La polémique liée à la sortie du «portrait de proximité» de la vie de Robert Bourassa signé Georges-Hébert Germain a amené plusieurs personnes, dont notre chroniqueur Yves Boisvert, à dire que la véritable biographie de l'ancien premier ministre restait à faire. Pourtant, il en existe déjà une, parue à la fin de l'année 2010, qui présente ce personnage capital de l'histoire du Québec moderne sous un éclairage rigoureux et sans complaisance.

Le livre Robert Bourassa, du journaliste Julien Brault, a été publié aux éditions Les Malins, une petite maison peu connue fondée en 2008. Le livre est passé sous les écrans radars d'à peu près tout le monde. En octobre 2010, La Presse n'y consacra qu'une brève de 62 mots et Julien Brault n'a accordé qu'une entrevue dans les médias à l'époque.

Julien Brault, 25 ans, est aussi l'auteur de la biographie Pierre Péladeau - Une histoire de vengeance, d'argent et de journaux, parue chez Québec Amérique en 2008. Il s'est dit étonné de constater qu'aucune biographie de l'ancien premier ministre n'existait, mis à part Le tricheur et Le naufrageur, dont le biais politique ne fait aucun doute et dont la valeur biographique était plutôt relative. «Je voulais raconter la vie de quelqu'un qui a influencé le Québec moderne», explique Julien Brault.

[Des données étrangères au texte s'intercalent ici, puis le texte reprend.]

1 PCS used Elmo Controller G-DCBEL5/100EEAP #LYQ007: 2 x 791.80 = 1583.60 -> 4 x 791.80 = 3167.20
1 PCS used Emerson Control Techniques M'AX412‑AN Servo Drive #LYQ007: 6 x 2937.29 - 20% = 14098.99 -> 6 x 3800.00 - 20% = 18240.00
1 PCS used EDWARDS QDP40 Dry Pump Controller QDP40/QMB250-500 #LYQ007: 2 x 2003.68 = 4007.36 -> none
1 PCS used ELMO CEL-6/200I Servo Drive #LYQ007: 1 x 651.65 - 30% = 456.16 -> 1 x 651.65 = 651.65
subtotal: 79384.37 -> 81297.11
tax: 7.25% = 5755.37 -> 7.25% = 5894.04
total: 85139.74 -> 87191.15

S'appuyant sur 27 entrevues avec des proches de l'homme politique ainsi que sur de nombreux livres (dont plusieurs écrits par Robert Bourassa lui-même) et articles de journaux, Julien Brault propose un portrait assez complet et nuancé de celui qui fut premier ministre du Québec durant quatre mandats. Le Robert Bourassa de Brault est un être méthodique, tenace et calculateur, qui sait ménager ses adversaires comme ses coéquipiers. «C'était un homme politique efficace, redoutable et déterminé», dit Brault. Le chapitre sur ses débuts en politique et ses années comme fonctionnaire pour les gouvernements d'Ottawa puis de Québec révèle comment il a su attirer l'attention vers lui afin de faire le saut en politique aux élections de 1966.

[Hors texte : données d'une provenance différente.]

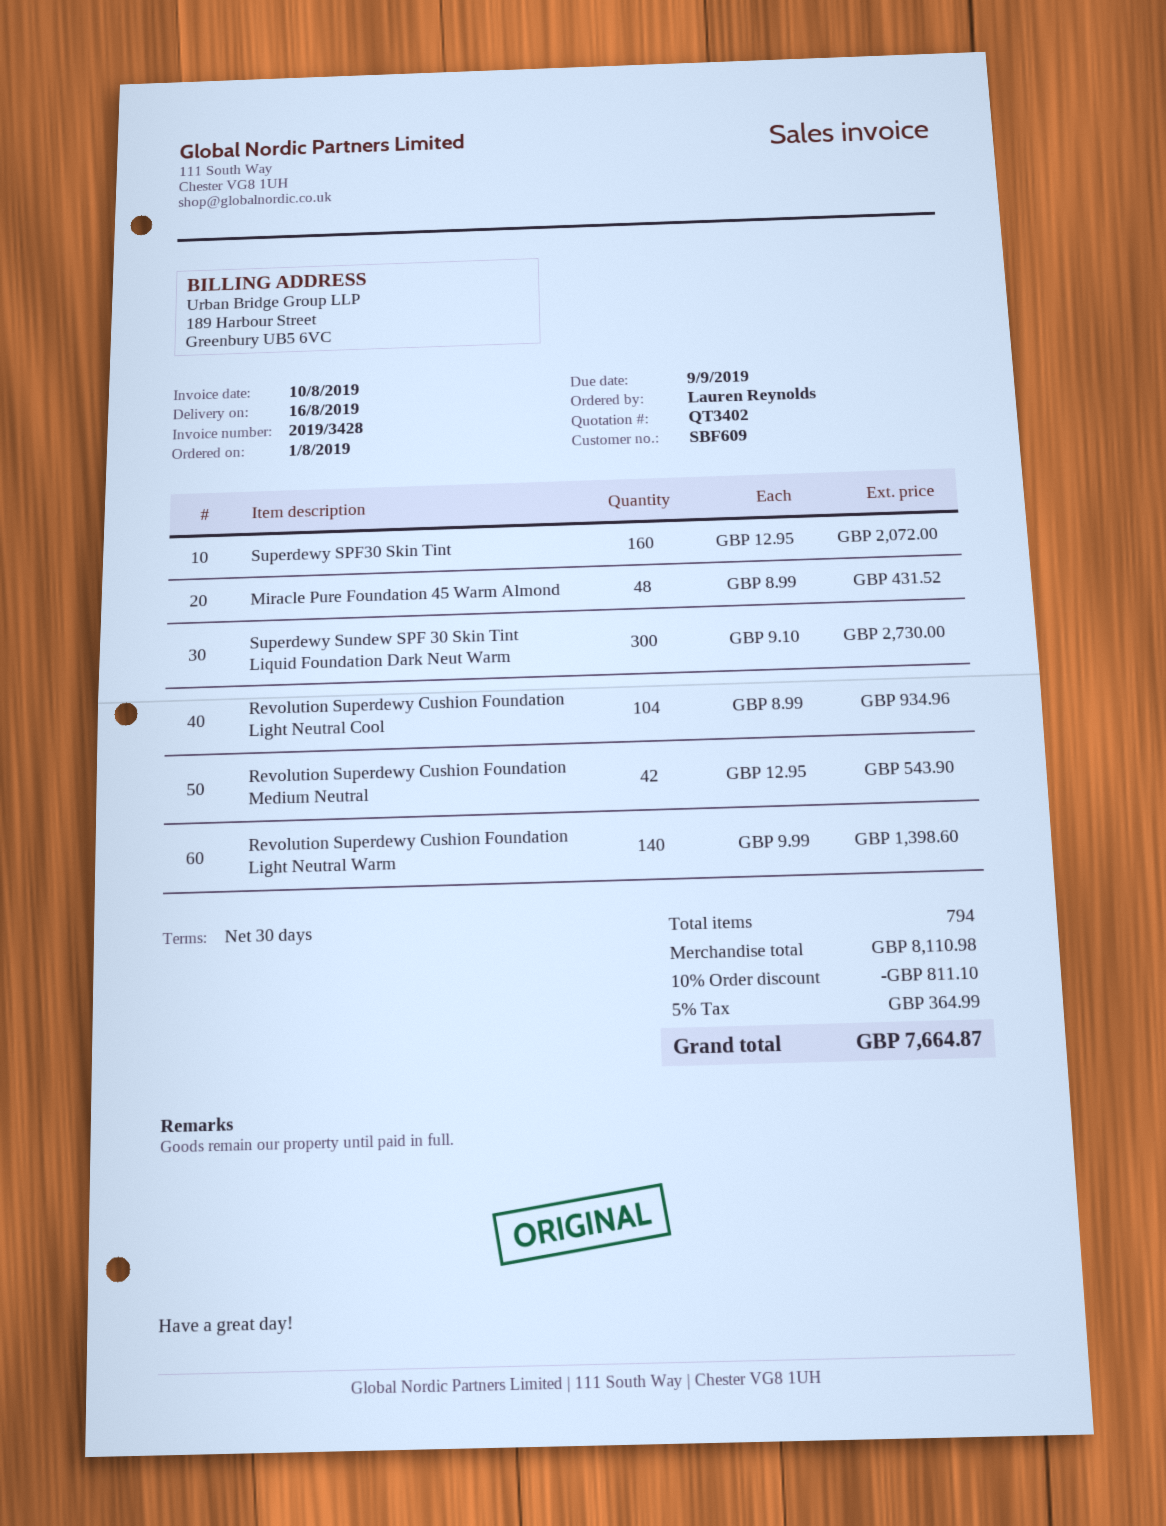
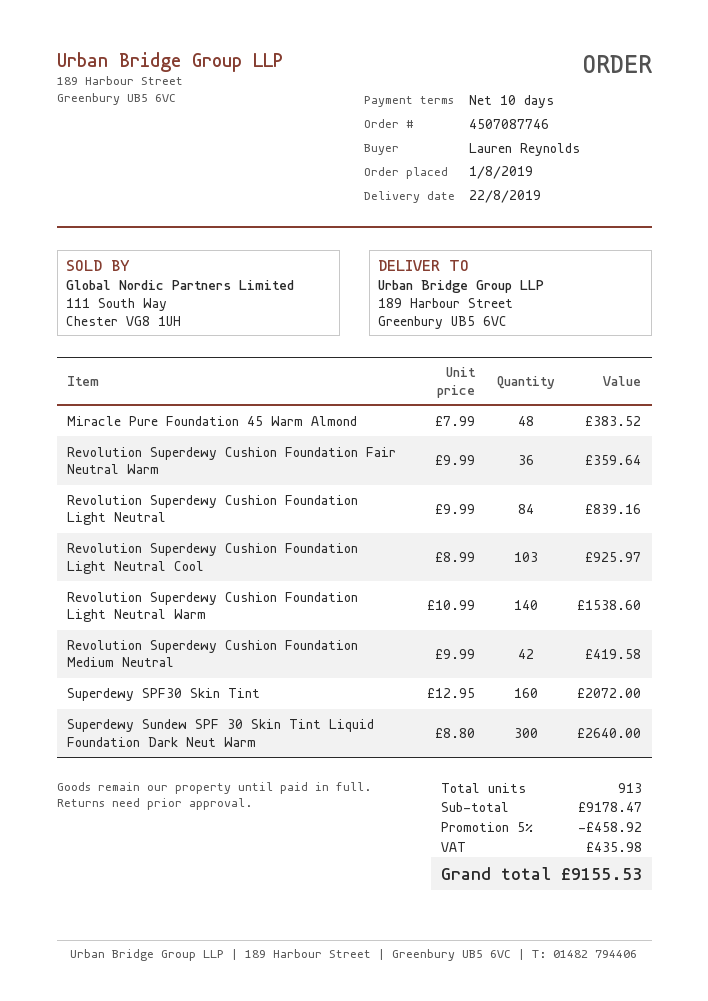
delivery date: 2019-08-16 -> 2019-08-22
payment terms: 30 days -> 10 days
Miracle Pure Foundation 45 Warm Almond: 48 x 8.99 = 431.52 -> 48 x 7.99 = 383.52
Superdewy Sundew SPF 30 Skin Tint Liquid Foundation Dark Neut Warm: 300 x 9.10 = 2730.00 -> 300 x 8.80 = 2640.00
Revolution Superdewy Cushion Foundation Light Neutral Cool: 104 x 8.99 = 934.96 -> 103 x 8.99 = 925.97
Revolution Superdewy Cushion Foundation Medium Neutral: 42 x 12.95 = 543.90 -> 42 x 9.99 = 419.58
Revolution Superdewy Cushion Foundation Light Neutral Warm: 140 x 9.99 = 1398.60 -> 140 x 10.99 = 1538.60
Revolution Superdewy Cushion Foundation Fair Neutral Warm: none -> 36 x 9.99 = 359.64
Revolution Superdewy Cushion Foundation Light Neutral: none -> 84 x 9.99 = 839.16
total quantity: 794 -> 913
subtotal: 8110.98 -> 9178.47
discount: 10% = 811.10 -> 5% = 458.92
tax: 364.99 -> 435.98
total: 7664.87 -> 9155.53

C'est cette détermination, d'ailleurs, qui paraît le plus à la lecture. Comment il a su travailler dans les coulisses pour regagner sa crédibilité et revenir au devant de la scène après la défaite de 1976. Julien Brault lève le voile sur son travail souterrain durant la campagne référendaire de 1980 et sur l'attitude de Claude Ryan qui, à ce moment-là, fait tout pour tenir l'ancien chef du parti officiellement à l'écart du débat. C'est pourtant sur ce rival que Bourassa s'appuiera après son retour au pouvoir à la fin des années 80 pour diriger ses réformes les plus importantes.

Pour le biographe, l'ancien homme politique a laissé son héritage le plus important à l'occasion de son premier passage au pouvoir. «La réalisation de Bourassa, selon moi, c'est la loi 22. Bien qu'imparfaite, elle a été la première loi qui faisait du français la langue officielle du Québec. Elle a pavé la voie à la loi 101, quelques années plus tard. Ce fut aussi la loi 22, et son accueil dans la communauté anglophone, qui a été l'une des causes de la défaite des libéraux en 1976.»

Même s'il ne s'agit pas d'une nouveauté, on trouve encore quelques exemplaires sur les tablettes des librairies. Quant à savoir s'il y aura une réédition pour profiter de la sortie des autres livres sur le sujet, Julien Brault ne se prononce pas. «C'est une décision qui revient à l'éditeur.»